**INPUT RECORDS:**
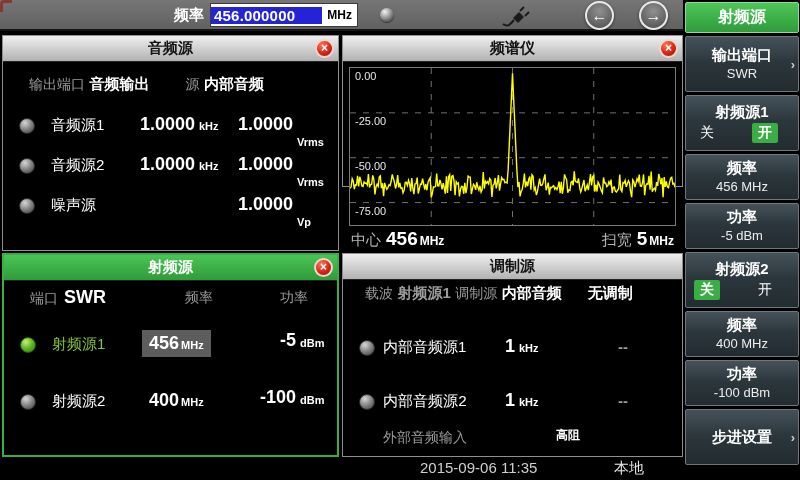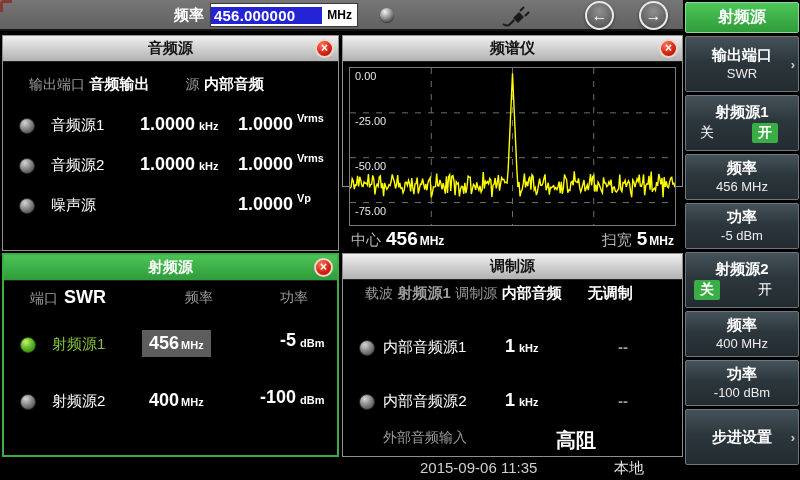--- a/index.html
+++ b/index.html
@@ -67,7 +67,7 @@
   .a-freq { position:absolute; left:106px; top:3px; width:86px; text-align:right; }
   .a-funit { position:absolute; left:194px; top:9px; }
   .a-lvl { position:absolute; left:212px; top:3px; width:78px; text-align:right; }
-  .a-lunit { position:absolute; left:292px; top:1px; }
+  .a-lunit { position:absolute; left:292px; top:25px; }
 
   
   .p-spec { left:342px; top:35px; width:341px; height:152px; }

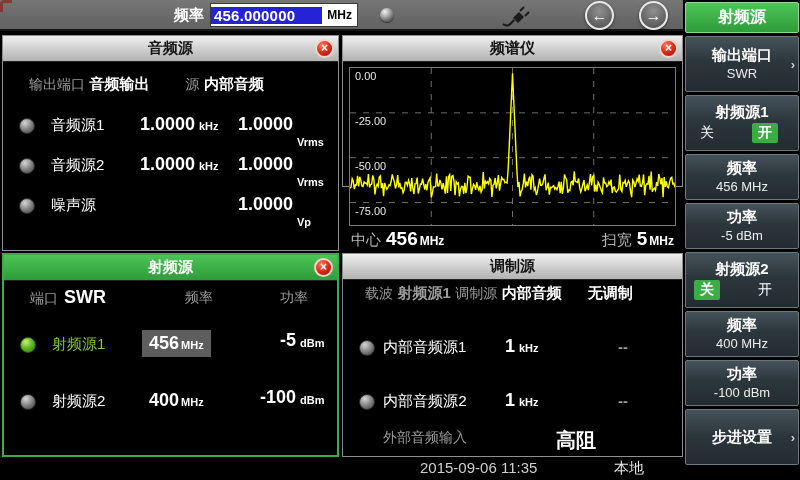--- a/index.html
+++ b/index.html
@@ -288,7 +288,7 @@
       </div>
       <div class="row" style="top:143px;">
         <div class="lbl nowrap" style="position:absolute; left:40px; top:6px;">外部音频输入</div>
-        <div class="val nowrap" style="position:absolute; left:213px; top:4px; font-size:20px;">高阻</div>
+        <div class="val nowrap" style="position:absolute; left:213px; top:4px; font-size:12px;">高阻</div>
       </div>
     </div>
   </div>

**EXERCISE:** Among the lines of these entries, find those that contain "position". Give their number and nothing else.

**SOLUTION FOR THIS PROBLEM:** 8